After reviewing the new FTC guidelines and reading the supplementary article, "Understanding the New FTC Guidelines" I was surprised that the issue of how businesses can use testimonials in advertising for online marketing had not been addressed before Dec. 1 of 2009.  To think of all the years of online marketing and millions of scandals associated with fraudulent advertising can be overwhelming. For a level of enforcement to just now be reaching web 2.0 components such as blogs is quite disturbing.

Even now the FTC will only monitor the activity of dishonest opinions of products uses on a complaint by complaint basis. I understand that the quantity of advertising online is through the roof and incredibly difficult to monitor, but I have to think that there is a more efficient and protective way to look into false advertising programs before their effects have been felt by the general public.

At the same time I have to distribute some of the responsibility to the consumers to do their best to protect themselves from false advertising. As a part of the online community the burden to do your homework and be secure in your purchases and personal information is squarely on each of our shoulders. Too often are we tricked into the notion that something is too good to be true, and false or manufactured testimonials are just another branch of this identity theft tree.
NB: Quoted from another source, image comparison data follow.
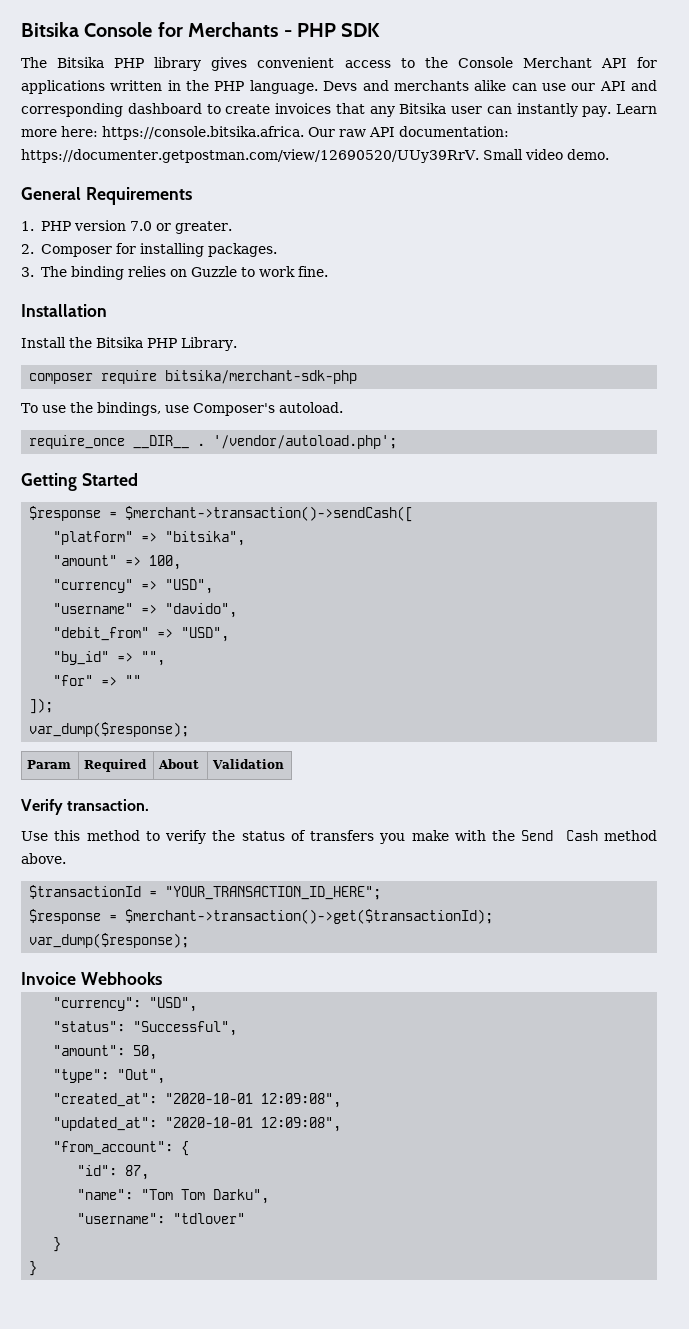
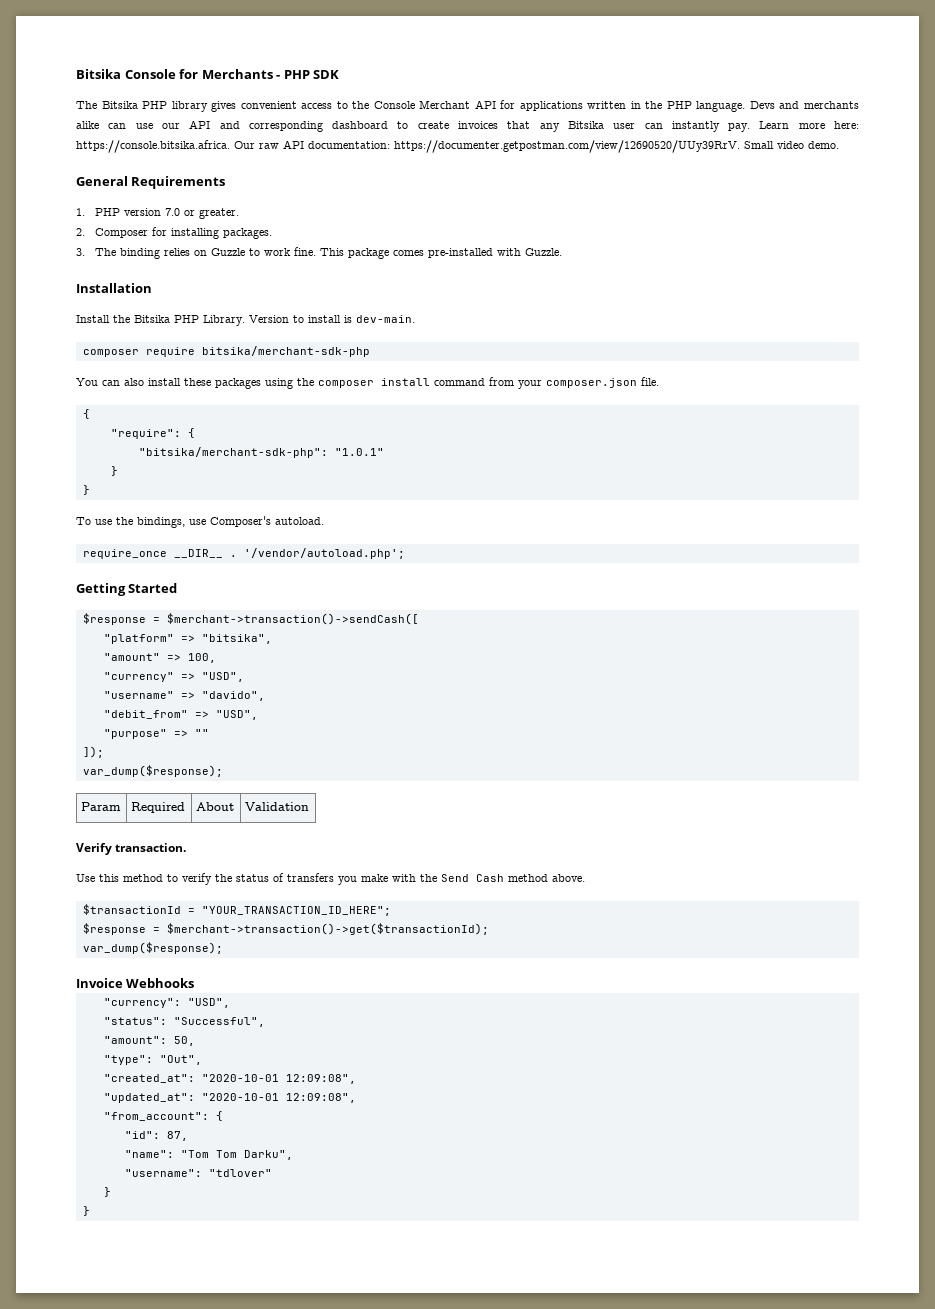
(328, 271) none -> [320,248,563,259] This package comes pre-installed with Guzzle.
[29,370,358,384] // composer require bitsika/merchant-sdk-php -> [249,315,415,323] [82,346,370,357] [76,377,659,389] [82,409,90,419] [110,428,195,439] [138,447,384,458] [110,466,118,476] [82,485,90,495] Version to install is dev-main. // composer require bitsika/merchant-sdk-php // You can also install these packages using the composer install command from your composer.json file. // { // "require": { // "bitsika/merchant-sdk-php": "1.0.1" // } // }
[53,651,166,666] [53,675,94,686] "by_id" => "", // "for" -> [103,729,167,739] "purpose"

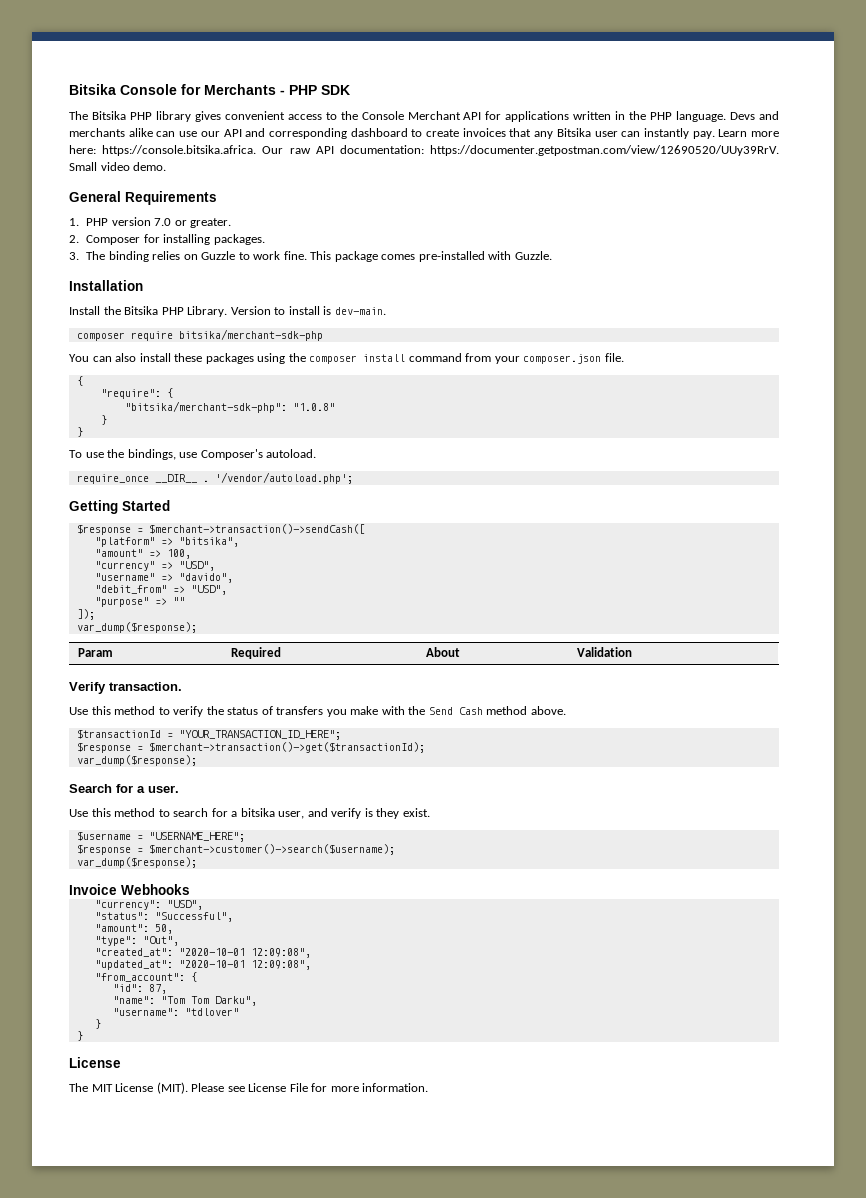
[334,448,384,456] "1.0.1" -> [292,403,335,411] "1.0.8"
(223, 948) none -> [69,784,179,793] [69,808,430,819] [76,831,245,842] [76,844,395,855] [76,857,197,868] // Search for a user. // Use this method to search for a bitsika user, and verify is they exist. // $username = "USERNAME_HERE"; // $response = $merchant->customer()->search($username); // var_dump($response);
(90, 1211) none -> [69,1057,121,1068] [69,1082,429,1094] // License // The MIT License (MIT). Please see License File for more information.

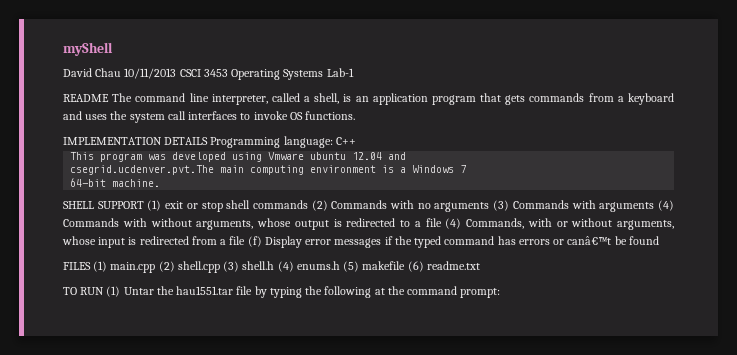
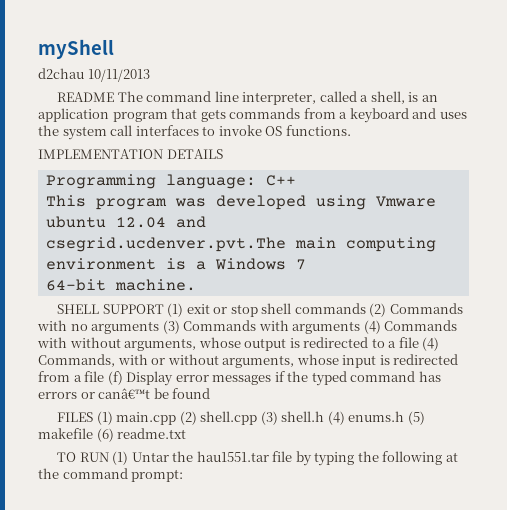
[63,68,122,77] David Chau -> [38,68,84,79] d2chau
[179,68,354,80] CSCI 3453 Operating Systems Lab-1 -> (150, 75) none
(209, 141) none -> (223, 154) //

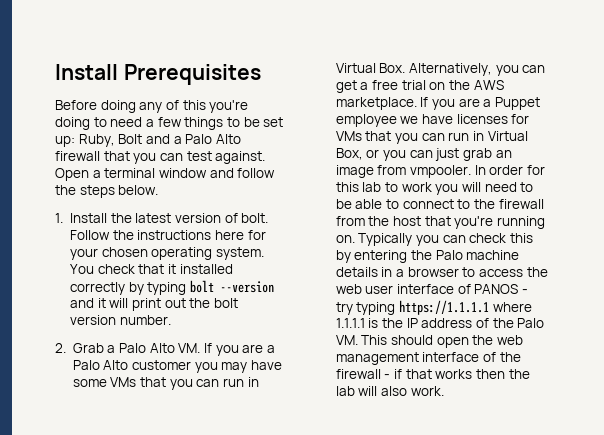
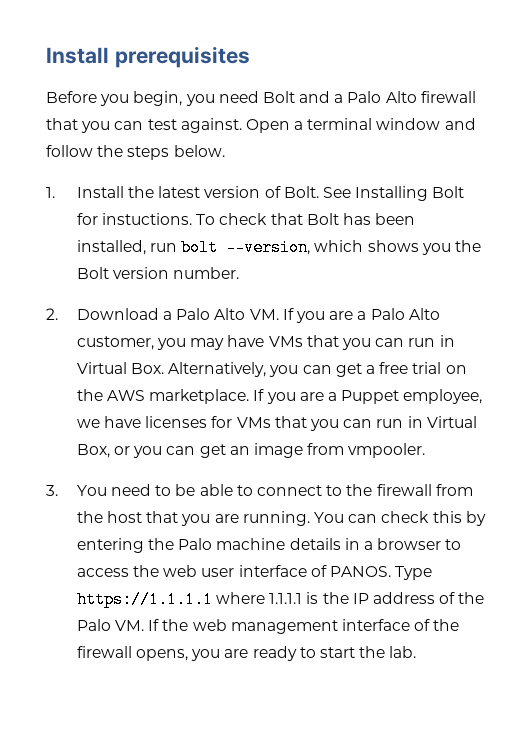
[55,64,261,85] Install Prerequisites -> [46,46,250,68] Install prerequisites
[100,100,249,113] [55,117,284,130] [55,134,115,147] doing any of this you're doing to need a few things to be set up: Ruby, -> [100,91,259,106] you begin, you need
[241,213,269,223] [69,230,266,240] [69,247,264,260] [69,264,233,274] [69,280,274,295] [69,298,238,311] bolt. Follow the instructions here for your chosen operating system. You check that it installed correctly by typing bolt --version and it will print out the bolt -> [283,186,465,201] [76,213,416,225] [76,239,482,256] [76,267,109,279] Bolt. See Installing Bolt for instuctions. To check that Bolt has been installed, run bolt --version, which shows you the Bolt
[72,343,104,353] Grab -> [76,308,159,320] Download
[132,360,192,370] customer -> [76,336,154,350] customer,
[72,379,107,387] some -> (265, 341) none
[335,114,397,127] employee -> [403,389,483,404] employee,
[435,148,492,161] just grab -> [199,444,226,458] get
[474,165,545,175] [335,182,481,195] In order for this lab to work you will -> [46,485,107,496] // 3. You
[454,216,545,229] [335,233,440,246] you're running on. Typically you -> [181,511,345,526] you are running. You
[474,284,528,294] [335,302,396,315] PANOS - try typing -> [330,566,433,580] PANOS. Type
[361,335,469,348] This should open -> [148,619,160,631] If
[384,369,530,379] [335,386,444,396] - if that works then the lab will also work. -> [136,646,417,661] opens, you are ready to start the lab.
Thus, I think that the Socrates philosophy of questioning everything is the safest measure one can take with themselves onto the internet.

1 comment:

  1. I agree. I believe the internet is a place to take everything with a grain of salt when it comes to advertising. First of all advertising is everywhere you look on the internet and only recently was it regulated so it would not market in a deceptive manner. When I am online, advertising does not effect me, that I know of. I am now scared of the word of mouth advertising to be my downfall. When reading a blog you do not think that they are talking up a storm about how great Target is because they are being paid to write that. You think they just really like Target. The reader might decide to visit the closest Target and BOOM! word of mouth blogging worked for that company.Scary!